TINTIN ET LES FAUX MONNAYEURS

Contre quoi Tintin lutte-t-il dans l’Île Noire, qui paraît peu avant-guerre, en 1938, alors que les bruits de bottes commencent déjà à se faire entendre outre-Rhin ?

Il lutte contre des trafiquants internationaux de faux billets, dont les faux paraissent tellement vrais qu’ils sèment le doute sur l’ensemble des billets en circulation, conformément à l’adage la mauvaise monnaie chasse la bonne. Leur organisation écoule des milliers de fausses coupures en Angleterre, aux Pays-Bas, en France, en Belgique… Et qui est à leur tête ? Le docteur Müller, ce qui ne laisse que peu de doute sur les origines et les motivations de son organisation criminelle.

Le point de départ de cette nouvelle aventure de Tintin a été fourni à Hergé par les nombreuses affaires de fausse monnaie qui firent la une des journaux avant la dernière guerre. Faux dollars, fausses livres sterling, faux francs, faux bons du Trésor… les faussaires de l’époque s’en donnaient à cœur joie !

Le problème était d’actualité, puisque depuis la fin de la Première Guerre mondiale, l’impression et la distribution de fausse monnaie avaient connu un développement considérable, favorisées qu’elles étaient par les progrès des moyens de communication et particulièrement de l’aviation et par les techniques d’impression qui avaient beaucoup évolué, encourageant ainsi la contrefaçon.

Une convention internationale, regroupant de nombreux pays, s’était même réunie à Genève en avril 1929 pour tenter d’enrayer les activités des faussaires.

De plus des agents soviétiques et nazis tentaient en cette période d’instabilité politique de déséquilibrer le monde libre en introduisant de fausses devises. Les nazis ont à cette époque certainement imprimé plus de livres sterling que la banque d’Angleterre, sans pour autant parvenir à ruiner l’économie britannique.

Mais ce qu’Hergé décrit dans cet album, et qui passe totalement inaperçu aux yeux de la plupart des lecteurs de 7 à 77 ans aujourd’hui comme depuis des décennies, n’a rien d’une invention ! En 1926, une bande de faux monnayeurs est arrêtée aux Pays-Bas en possession de sacs entiers de faux billets de 1000 francs. Une enquête diligentée par la Société des Nations arrive à remonter à la source de fabrication des billets, jusqu’en Hongrie, un des pays vaincus par les Alliés en 1918 ! L’enquête démontre que le gouvernement hongrois est impliqué dans ce trafic, et que l’Allemagne et l’Autriche ont soutenu l’opération. Le but ? Punir la France, qui reçoit l’essentiel des dommages de guerre dus par les vaincus aux vainqueurs, et a pu aussi agrandir son territoire en récupérant l’Alsace et la Lorraine.

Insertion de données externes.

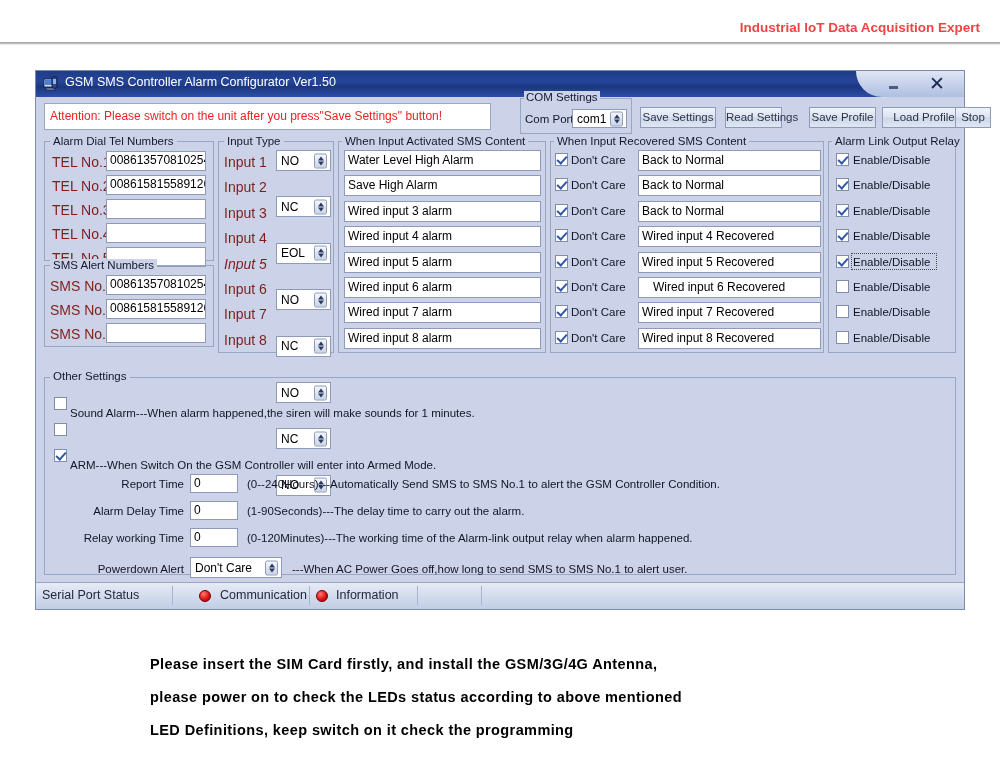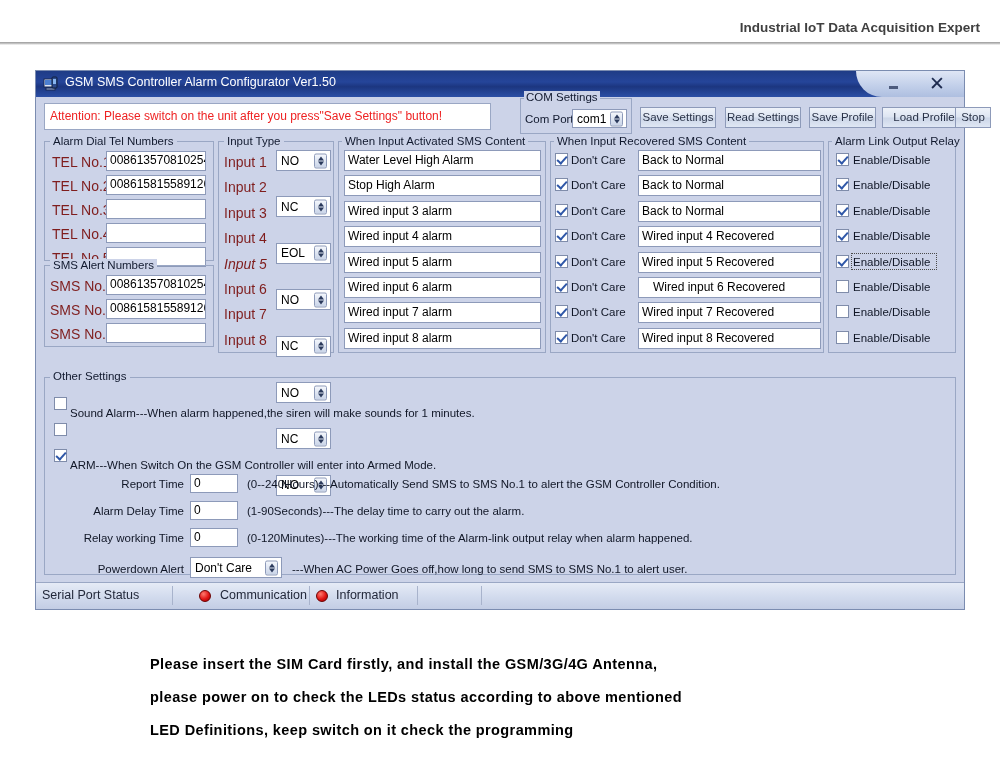--- a/index.html
+++ b/index.html
@@ -37,7 +37,7 @@
     right: 20px; top: 20px;
     font-size: 13.5px;
     font-weight: bold;
-    color: #404040;
+    color: #ef4444;
     white-space: nowrap;
   }
   #header-rule {

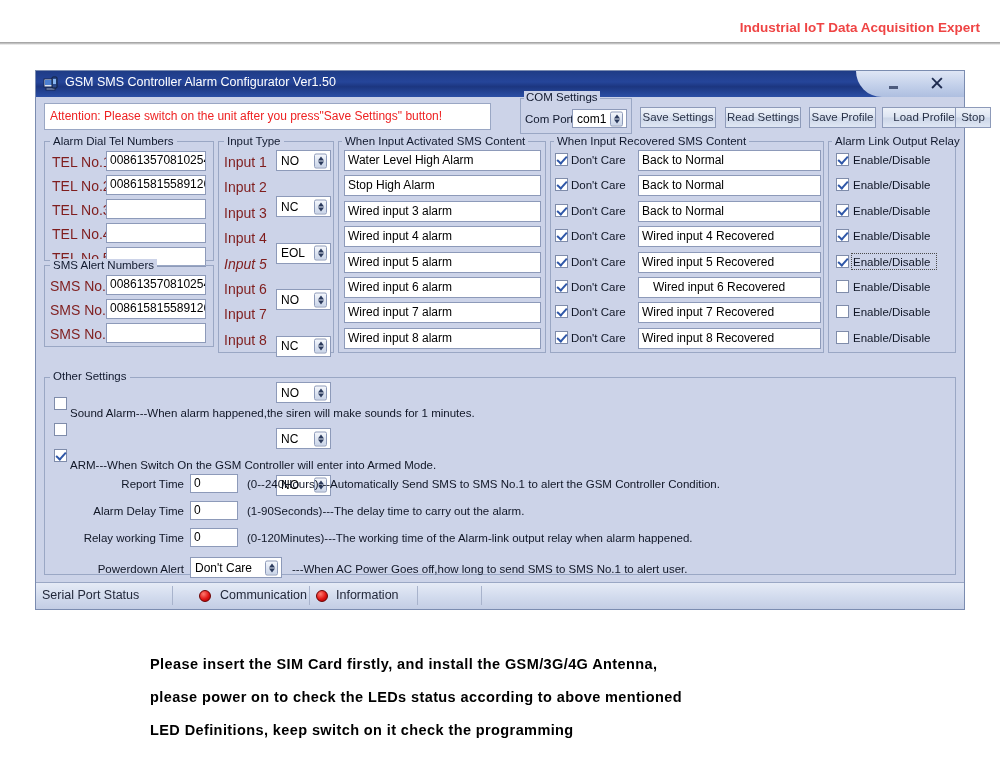--- a/index.html
+++ b/index.html
@@ -220,7 +220,7 @@
     white-space: nowrap;
   }
   #btn-save-settings { left: 604px; width: 76px; }
-  #btn-read-settings { left: 689px; width: 76px; }
+  #btn-read-settings { left: 689px; width: 57px; }
   #btn-save-profile  { left: 773px; width: 67px; }
   #btn-load-profile  { left: 846px; width: 84px; }
   #btn-stop          { left: 919px; width: 36px; }

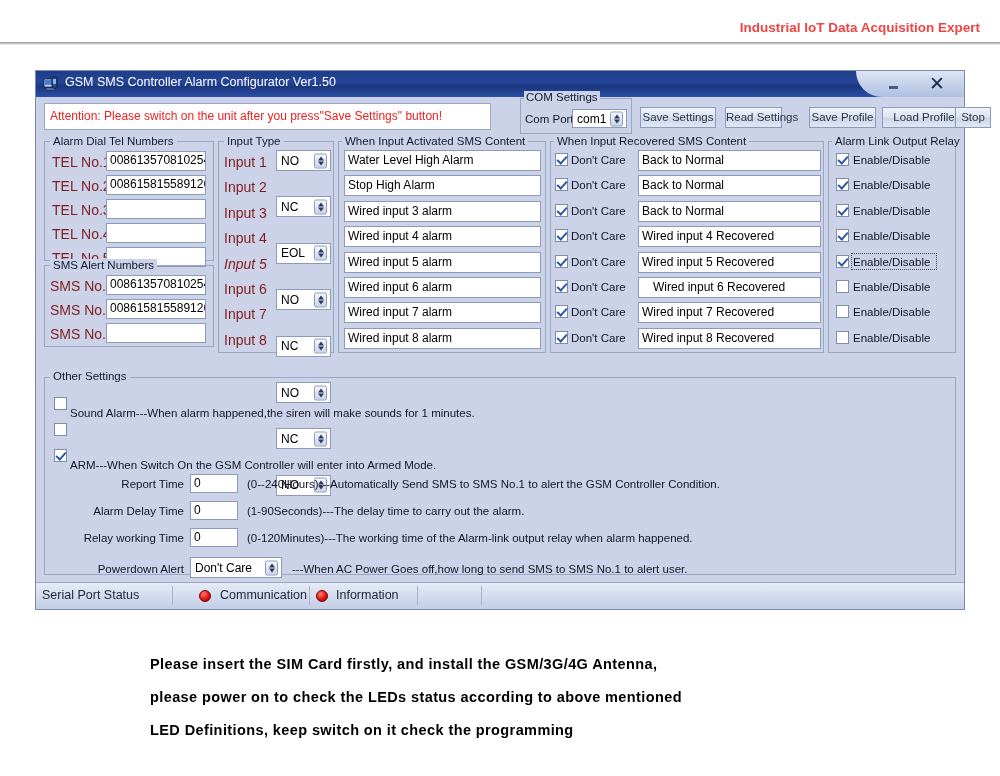--- a/index.html
+++ b/index.html
@@ -497,7 +497,7 @@
     <div class="group-legend" style="left:306px; top:0px;">When Input Activated SMS Content</div>
     <div id="activated-sms-rows">
         <div class="txt" style="left:308px; top:15px; width:197px; height:21px; line-height:19px;">Water Level High Alarm</div>
-        <div class="txt" style="left:308px; top:40.4px; width:197px; height:21px; line-height:19px;">Stop High Alarm</div>
+        <div class="txt" style="left:308px; top:40.4px; width:197px; height:21px; line-height:19px;">Save High Alarm</div>
         <div class="txt" style="left:308px; top:65.8px; width:197px; height:21px; line-height:19px;">Wired input 3 alarm</div>
         <div class="txt" style="left:308px; top:91.19999999999999px; width:197px; height:21px; line-height:19px;">Wired input 4 alarm</div>
         <div class="txt" style="left:308px; top:116.6px; width:197px; height:21px; line-height:19px;">Wired input 5 alarm</div>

L’histoire, comme souvent, bégaye. Les nazis tenteront eux aussi pendant la guerre de déstabiliser l’économie anglaise en fabriquant de la fausse monnaie, puis en la parachutant au-dessus du pays : c’est l’opération Bernhard. Finalement, près de 10 millions de billets seront imprimés, représentant 134 millions de fausses livres sterling. Mais ils serviront uniquement à financer des achats de matières premières et de fournitures sous embargo, ou encore à payer des agents allemands à l’étranger.

Plus récemment encore, les États-Unis ont montré du doigt la Corée du Nord, l’accusant de produire des faux dollars plus vrais que nature. Il faut dire qu’avec la politique de quantitative easing menée par la Fed, imprimer en douce quelques milliards de faux dollars et les noyer dans les centaines de milliards de création monétaire annuels est plutôt tentant…

En tout cas, une fois de plus, c’est l’intervention du jeune reporter Tintin dans L’Ile noire qui sonnera l’échec de l’opération de déstabilisation des économies occidentales orchestrée par le docteur Müller. Une intrigue que bien des lecteurs de Tintin, même passionnés, ne perçoivent qu’après y avoir été sensibilisés. Müller, qui deviendra par la suite un de ses grands ennemis, puisqu’on le retrouve dans trois autres albums de ses aventures, toujours au service de dictatures et de causes douteuses.